(Web page edit records)
--------

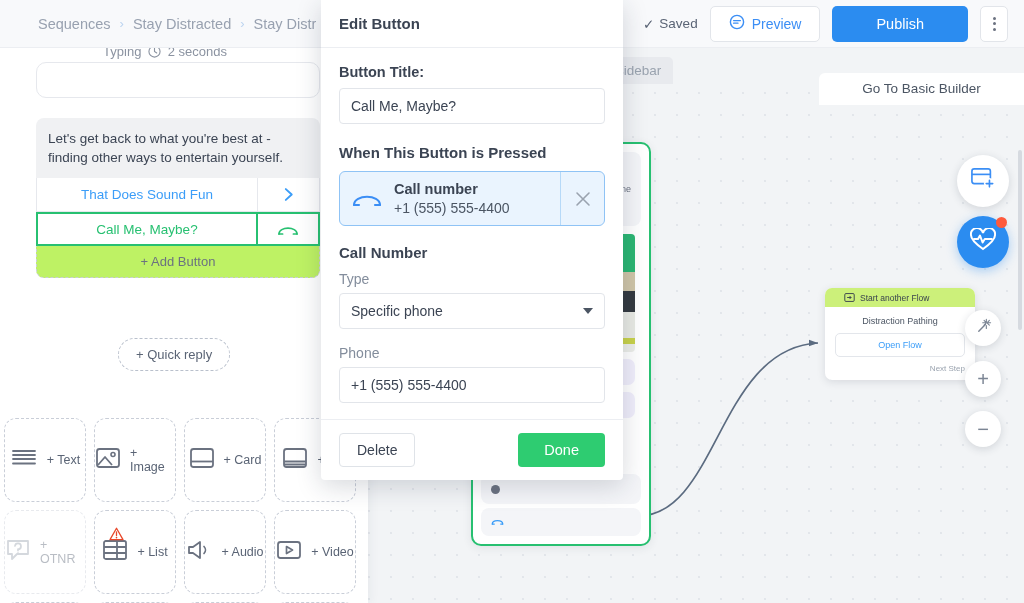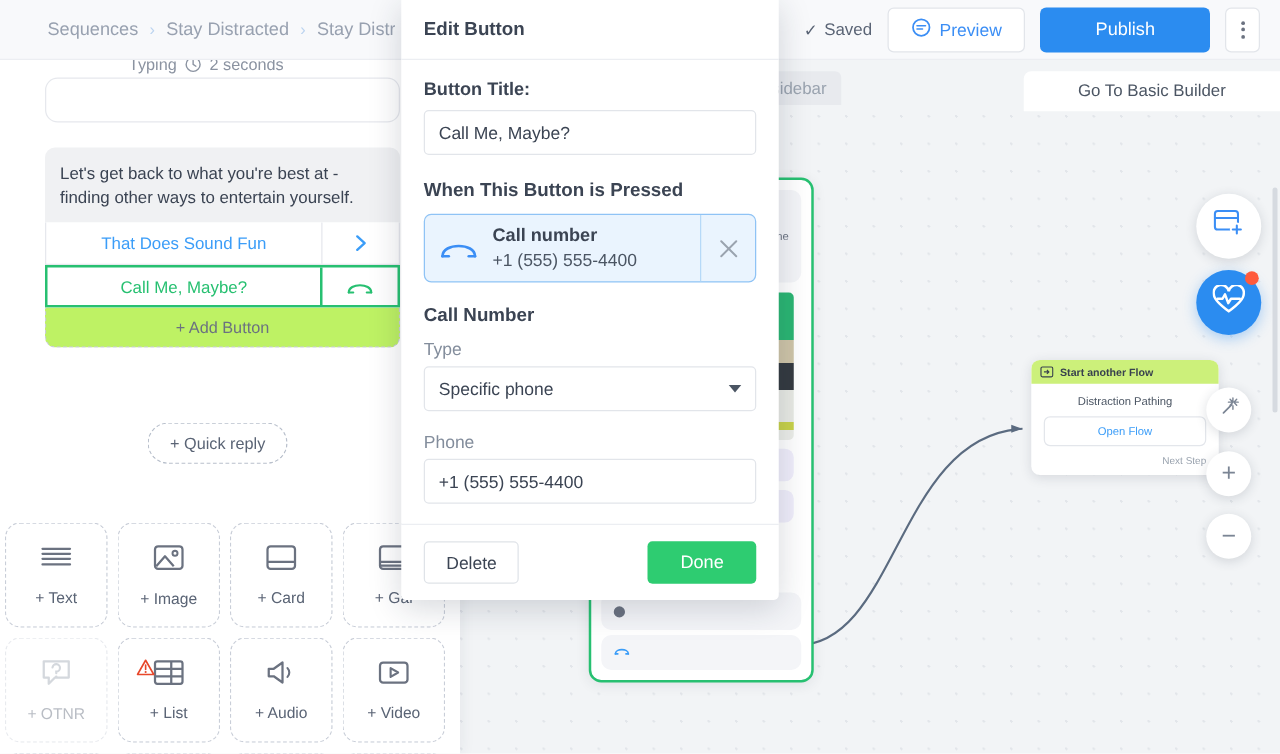--- a/index.html
+++ b/index.html
@@ -198,7 +198,7 @@
     font-size:13.5px; color:#9aa3af;
   }
   .tab-active{
-    position:absolute; right:0; top:9px; width:205px; text-align:center;
+    position:absolute; right:0; top:25px; width:205px; text-align:center;
     background:#fff; border-radius:6px 0 0 0; padding:8px 0 9px;
     font-size:13.5px; color:#4b5563;
   }

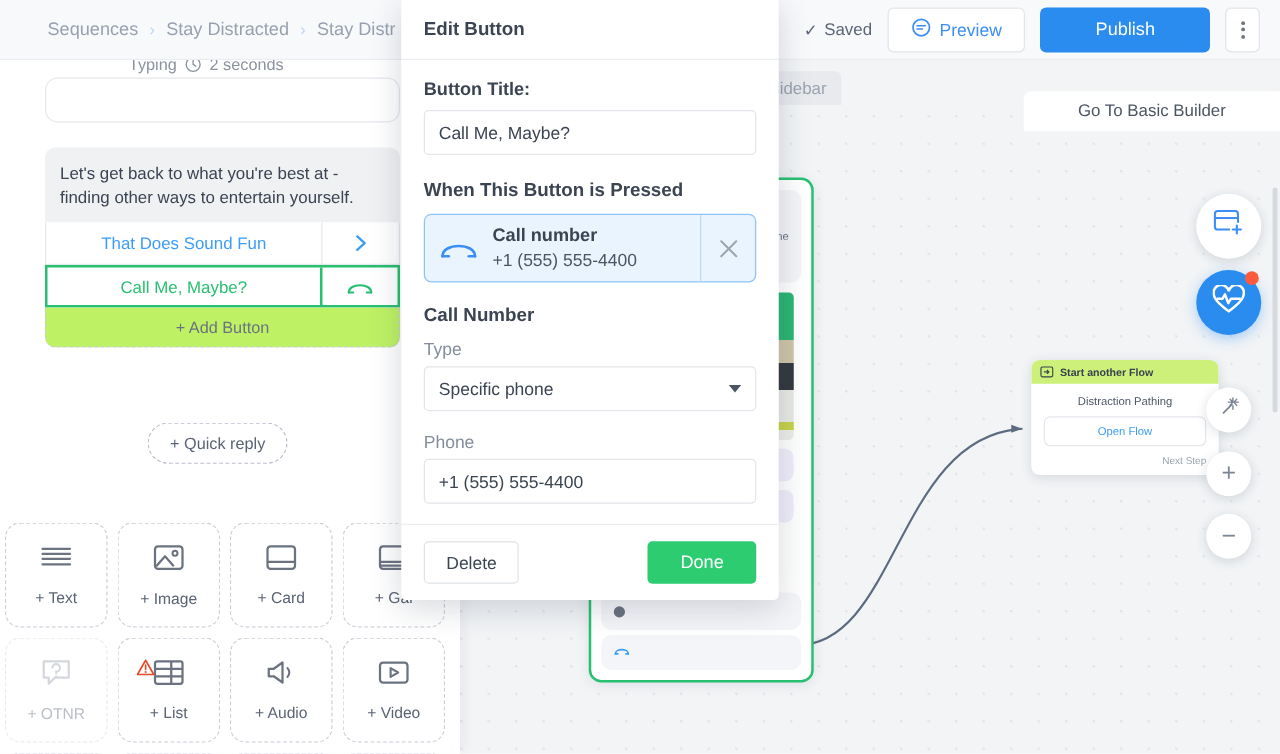--- a/index.html
+++ b/index.html
@@ -79,9 +79,9 @@
     overflow: hidden;
   }
   .node-head {
-    background: #ccf07a; padding: 4px 7px;
+    background: #ccf07a; padding: 4px 19px;
     display: flex; align-items: center; gap: 5px;
-    font-size: 8.5px; color: #39424e; font-weight: 700;
+    font-size: 8.5px; color: #39424e; font-weight: 400;
   }
   .node-head svg { display:block; }
   .node-sub { text-align:center; font-size: 9px; color:#4b5563; padding: 9px 6px 7px; }

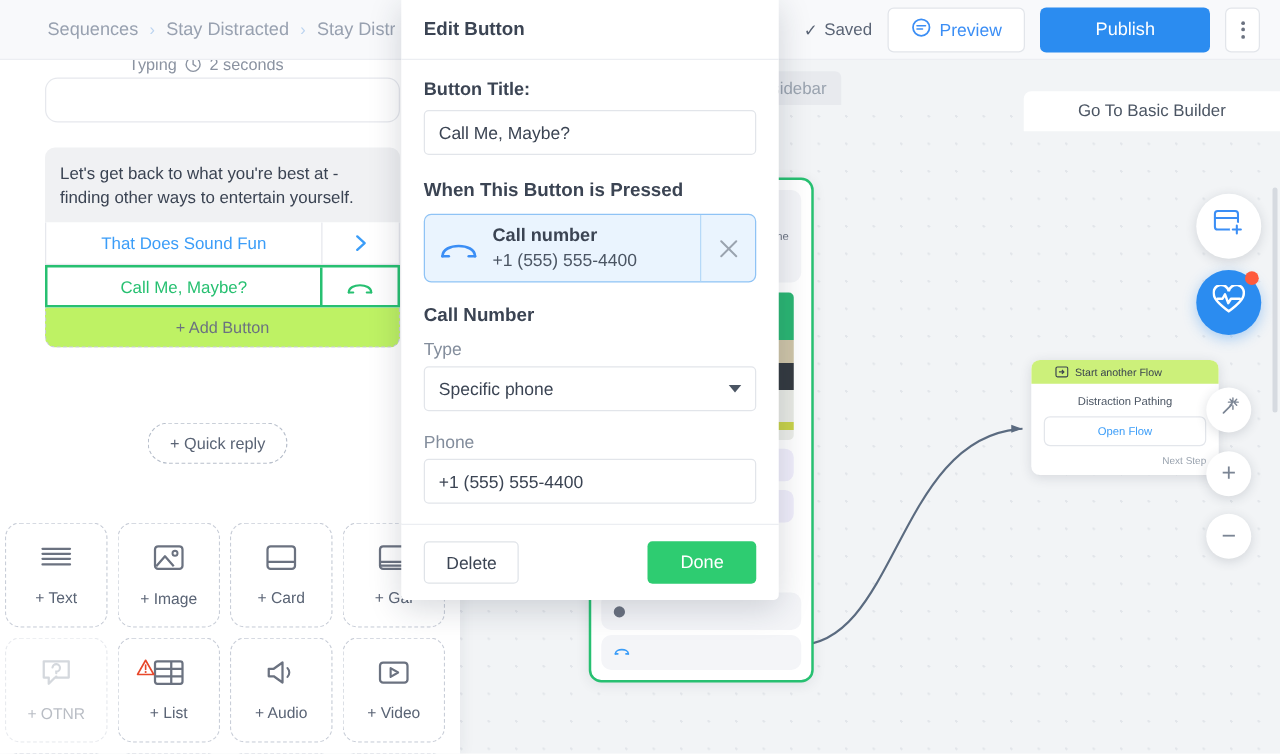--- a/index.html
+++ b/index.html
@@ -153,7 +153,7 @@
   .trow{ display:flex; gap:8px; margin-bottom:8px; }
   .tile{
     width:82px; height:84px; border:1px dashed #c9ced8; border-radius:12px;
-    display:flex; flex-direction:column; align-items:center; justify-content:center; gap:9px;
+    display:flex; flex-direction:row; align-items:center; justify-content:center; gap:9px;
     position:relative; background:#fff;
   }
   .tile .tlbl{ font-size:12.5px; color:#5a6475; }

--------

**WHAT YOU WILL DO**
Copy each line containing the word "border" from the data.

**RESULT BELOW**
     background:#fff; border-radius:6px 0 0 0; padding:8px 0 9px;
     width:82px; height:84px; border:1px dashed #c9ced8; border-radius:12px;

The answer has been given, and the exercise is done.